Resulta penoso y deprimente apreciar cómo muchos de los valores que alguna vez caracterizaron a los dominicanos y a muchos extranjeros de quienes alguna vez fuimos amigos o compañeros de ruta se han ido perdiendo y diluyendo en la misma medida en que nos “civilizamos” y nos “modernizamos”.
Aclaremos que no se trata de una crítica a la modernidad, al imprescindible avance en diversos órdenes de la sociedad y la condición humana.
Me refiero a una frase que quizás define y caracteriza en gran medida nuestro proceder y nuestra conducta: la carencia de principios, de lealtad, de seriedad, la ausencia de autoridad en la familia, el irrespeto a las normas, así como a vicios del carácter y la formación para no citar otras taras como la insinceridad, la hipocresía, la ambivalencia.
Existe un predominio de lo que ahora se consideran “valores vigentes” (en realidad antivalores) que en otros tiempos eran evidencia de falta de educación, mal gusto, incultura, vulgaridad, absoluta ausencia de creencias familiares o religiosas. Como las normas de conducta que se nos predicaba en colegios y escuelas y en el seno de nuestras familias.

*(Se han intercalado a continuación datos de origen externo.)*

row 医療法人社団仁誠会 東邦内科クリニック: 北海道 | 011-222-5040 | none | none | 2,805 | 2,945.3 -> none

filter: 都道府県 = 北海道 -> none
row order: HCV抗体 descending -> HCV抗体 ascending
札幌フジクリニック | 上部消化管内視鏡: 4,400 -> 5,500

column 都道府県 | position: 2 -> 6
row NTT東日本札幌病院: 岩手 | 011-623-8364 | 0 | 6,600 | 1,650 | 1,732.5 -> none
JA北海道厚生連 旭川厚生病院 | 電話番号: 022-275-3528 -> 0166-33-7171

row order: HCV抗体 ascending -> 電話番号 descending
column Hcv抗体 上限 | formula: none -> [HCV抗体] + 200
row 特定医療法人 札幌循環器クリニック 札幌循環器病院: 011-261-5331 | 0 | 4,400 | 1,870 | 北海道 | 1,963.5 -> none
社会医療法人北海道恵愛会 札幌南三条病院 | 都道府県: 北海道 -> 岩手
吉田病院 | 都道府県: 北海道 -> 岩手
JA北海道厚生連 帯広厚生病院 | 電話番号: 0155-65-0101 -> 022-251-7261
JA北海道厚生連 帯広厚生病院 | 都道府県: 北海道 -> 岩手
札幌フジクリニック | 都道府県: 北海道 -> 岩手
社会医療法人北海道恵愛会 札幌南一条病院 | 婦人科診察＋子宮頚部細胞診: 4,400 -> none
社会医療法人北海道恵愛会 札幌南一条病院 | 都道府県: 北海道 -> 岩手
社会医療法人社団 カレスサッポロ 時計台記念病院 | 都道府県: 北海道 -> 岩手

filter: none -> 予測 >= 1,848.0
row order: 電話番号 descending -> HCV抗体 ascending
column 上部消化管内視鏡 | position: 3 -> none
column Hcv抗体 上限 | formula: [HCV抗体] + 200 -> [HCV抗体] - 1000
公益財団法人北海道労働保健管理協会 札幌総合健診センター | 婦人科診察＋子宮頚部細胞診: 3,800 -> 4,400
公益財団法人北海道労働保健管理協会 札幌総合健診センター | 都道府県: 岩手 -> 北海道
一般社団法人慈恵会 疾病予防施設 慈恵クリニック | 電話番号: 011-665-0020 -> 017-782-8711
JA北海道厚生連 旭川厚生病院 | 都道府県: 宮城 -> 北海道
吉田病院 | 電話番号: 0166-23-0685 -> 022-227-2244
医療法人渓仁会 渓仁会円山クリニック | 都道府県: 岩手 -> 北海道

Porque cuanto predomina a muchos niveles en estos tiempos es la desfachatez, la vulgaridad, la hipocresía, la ambivalencia, el aprovechamiento, la habilidad mal entendida, la ausencia absoluta de principios y normas. Todo vale si logramos nuestros fines y propósitos por aviesos que estos sean.
El precio a pagar no cuenta ni importa.
La difícil interrogante es qué ha ocurrido en las familias, las iglesias, las enseñanzas de moral y cívica y aquella doctrina que una vez se bautizó como “moral social”.
Puede que sean los tiempos y que todo se haya trastornado desde sus mismas raíces y lo que una vez se llamó amor filial, principios, valor humano, decencia, ahora sólo sean antiguallas que, para algunos, de nada sirven o que es poco lo que valen.
Uno observa con amargura cómo principios, la honestidad y la decencia, la amistad, la seriedad, la responsabilidad, la franqueza han sido arrojados a un lado del camino como desechos.
La cultura, la decencia, la seriedad, la sinceridad han emigrado a otro plano hasta diluirse en fantasmagorías carentes de valor.
Y eso es penoso. Alguna vez creímos que el ser humano se encaminaba a estadios superiores de su existencia, en función de los principios que nos enseñaron cuando éramos niños y jóvenes en el seno de nuestras familias o en los colegios y las escuelas en las que cursábamos estudios.
Nuestros profesores, eran, en su generalidad, verdaderos ejemplos de integridad. Lo eran parientes y amigos, así como personas honorables con las que compartíamos. Muchos de estos arquetipos parecen encontrarse hace ya un largo tiempo en franca extinción. Y eso es muy lamentable.
Valores como la amistad, la decencia, la franqueza, la solidaridad, la responsabilidad, los consejos oportunos basados en la experiencia adquirida, el desinterés, el respeto, parecen haberse extraviado por esos caminos de Dios.
Lamentable, porque, como seres humanos, nos hemos transformado en individuos que esconden su verdadero rostro tras una máscara, somos ambivalentes, vivimos poseídos por deleznables apetitos, corroídos por lo material, el placer, el vicio y cuya única preocupación es, al parecer, la de “disfrutar” el momento y las circunstancias. Un espectáculo bochornoso y deleznable.